To investigate whether the vaccine strategies could induce different levels of NAbs, we measured the NAb titres using an ACE2 competition assay at D0 and D14. The third shot of both vaccinations significantly increased the NAb titre against ACE2; the I-I-S group showed 7-fold greater NAb titres against ACE2 binding than the I-I-I group at D14 post booster vaccination (Figure 1 g).

I-I-S conferred a stronger neutralizing capacity against other VOCs, including omicron, than I-I-I

Both boosting strategies induced high levels of NAbs against different VOCs. Table 1 shows the mean EC50 values for Wuhan-1 and the different VOCs. We found that I-I-I induced NAbs against B.1.1.7 at EC50 412 (95% CI, 203–620), which was significantly lower than that induced by I-I-S (EC50 = 2341, 1333–3349). Similarly, compared to I-I-I, I-I-S induced 4.7-fold, 3.5-fold, 6.8-fold, and 5-fold higher NAb titres against the B.1.353, P.1, B.1.617.2, and C37 strains, respectively (Figure 2a).

Table 1.

Neutralizing antibody titre against Wuhan-1 strain and different variants of concern.

    Mean Std. Deviation Std. Error of Mean Lower 95% CI of mean Upper 95% CI of mean
I-I-I WH-1 201 165 37 123 278
B.1.1.7 412 446 100 203 620
B.1.351 284 200 45 191 377
P.1 414 389 87 231 596
B.1.617.2 229 189 42 140 317
C37 308 223 50 203 412
I-I-S WH-1 1373 725 229 854 1891
B.1.1.7 2341 1409 446 1333 3349
B.1.351 1344 709 224 836 1851
P.1 1444 1452 459 406 2483
B.1.617.2 1560 798 252 989 2130
C.37 1539 805 255 963 2115

Figure 2.

Figure 2.

Neutralizing activity comparison between I-I-I and I-I-S. (a) Pseudovirus-based neutralizing response after two strategies of booster vaccinations against Wuhan-1 and VOCs, including, B.1.1.7 (Alpha Variant), B.1.351 (Beta Variant), P.1 (Gamma Variant), B.1.617.2 (Delta Variant) and C37 (Lambda Variant) strains. (b) EC50 titer after third shot of inactivated vaccine against Wuhan-1 stain (n = 20). (c) EC50 titer after third shot of RBD recombinant subunit vaccine against Wuhan-1 stain (n = 25). (d) Comparison of the neutralizing titer based on pVNT against Omicron strain between I-I-S (n = 25) and I-I-I (n = 20). (e) Neutralizing antibody titres against Wuhan-1 strain and Omicron strain for I-I-S (n = 25) and I-I-I (n = 20) evaluated by conventional virus neutralization test. **P < 0.01, ***P < 0.001, ****P < 0.0001.

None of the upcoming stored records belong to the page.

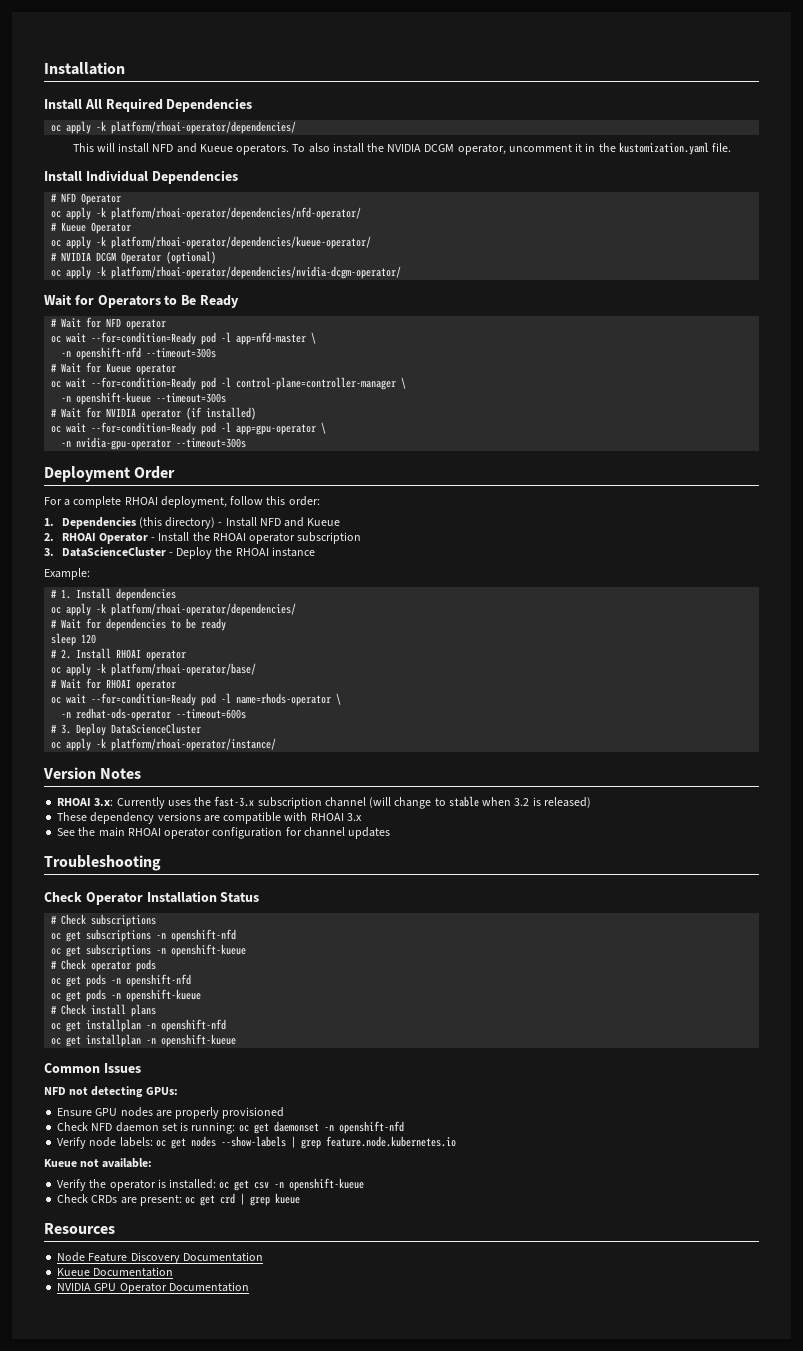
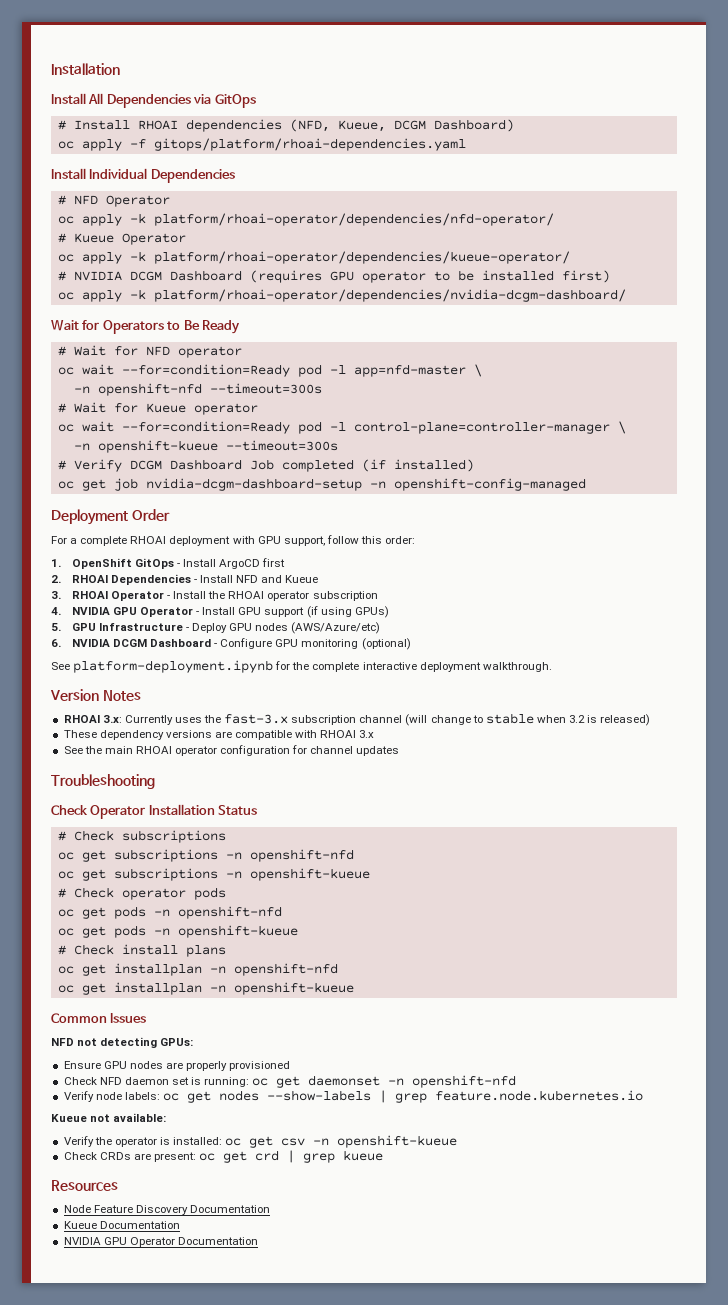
- Install All Required Dependencies
- oc apply -k platform/rhoai-operator/dependencies/
- This will install NFD and Kueue operators. To also install the NVIDIA DCGM operator, uncomment it in the kustomization.yaml file.
+ Install All Dependencies via GitOps
+ # Install RHOAI dependencies (NFD, Kueue, DCGM Dashboard)
+ oc apply -f gitops/platform/rhoai-dependencies.yaml
- # NVIDIA DCGM Operator (optional)
- oc apply -k platform/rhoai-operator/dependencies/nvidia-dcgm-operator/
+ # NVIDIA DCGM Dashboard (requires GPU operator to be installed first)
+ oc apply -k platform/rhoai-operator/dependencies/nvidia-dcgm-dashboard/
- # Wait for NVIDIA operator (if installed)
- oc wait --for=condition=Ready pod -l app=gpu-operator \
- -n nvidia-gpu-operator --timeout=300s
+ # Verify DCGM Dashboard Job completed (if installed)
+ oc get job nvidia-dcgm-dashboard-setup -n openshift-config-managed
- For a complete RHOAI deployment, follow this order:
+ For a complete RHOAI deployment with GPU support, follow this order:
- 1. Dependencies (this directory) - Install NFD and Kueue
+ 1. OpenShift GitOps - Install ArgoCD first
+ 2. RHOAI Dependencies - Install NFD and Kueue
- 2. RHOAI Operator - Install the RHOAI operator subscription
+ 3. RHOAI Operator - Install the RHOAI operator subscription
- 3. DataScienceCluster - Deploy the RHOAI instance
- Example:
- # 1. Install dependencies
- oc apply -k platform/rhoai-operator/dependencies/
- # Wait for dependencies to be ready
- sleep 120
- # 2. Install RHOAI operator
- oc apply -k platform/rhoai-operator/base/
- # Wait for RHOAI operator
- oc wait --for=condition=Ready pod -l name=rhods-operator \
- -n redhat-ods-operator --timeout=600s
- # 3. Deploy DataScienceCluster
- oc apply -k platform/rhoai-operator/instance/
+ 4. NVIDIA GPU Operator - Install GPU support (if using GPUs)
+ 5. GPU Infrastructure - Deploy GPU nodes (AWS/Azure/etc)
+ 6. NVIDIA DCGM Dashboard - Configure GPU monitoring (optional)
+ See platform-deployment.ipynb for the complete interactive deployment walkthrough.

To evaluate the protective potential of booster vaccination against Omicron infection, a pseudovirus-based neutralization test against the Wuhan-1 and Omicron strains was performed using plasma collected at D0 and D14 after booster vaccination. The results showed that in the I-I-I group, the EC50 titre against the Wuhan-1 strain at D14 (EC50 = 802, 95% CI, 509–1095) was 7.6-fold higher than that at D0 (EC50 = 105, 95% CI, 69–140) (Figure 2b). Surprisingly, in the I-I-S group, the EC50 titre at D14 (EC50 = 4926, 95% CI, 1627–8225) was 83-fold higher than that at D0 (EC50 = 59, 95% CI, 40–78) (Figure 2c). Compared to the I-I-I group, the I-I-S group showed a significantly higher (6.1-fold) EC50 titre against the Wuhan-1 strain (Figure 2d). Meanwhile, in the I-I-I group, the EC50 titre against Omicron (EC50 = 126, 95% CI, 94–158) was 6.3-fold lower than that against Wuhan-1 (EC50 = 802, 95% CI, 509–1095), whereas in the I-I-S group, the titre against Omicron (EC50 = 767, 95% CI, 482–1051) was 6.4-fold lower than that against Wuhan-1 (EC50 = 4926, 95% CI, 1627–8225). Similarly, the EC50 titre against Omicron in the I-I-S group was significantly higher (6.1-fold) than that in the I-I-I group (Figure 2d).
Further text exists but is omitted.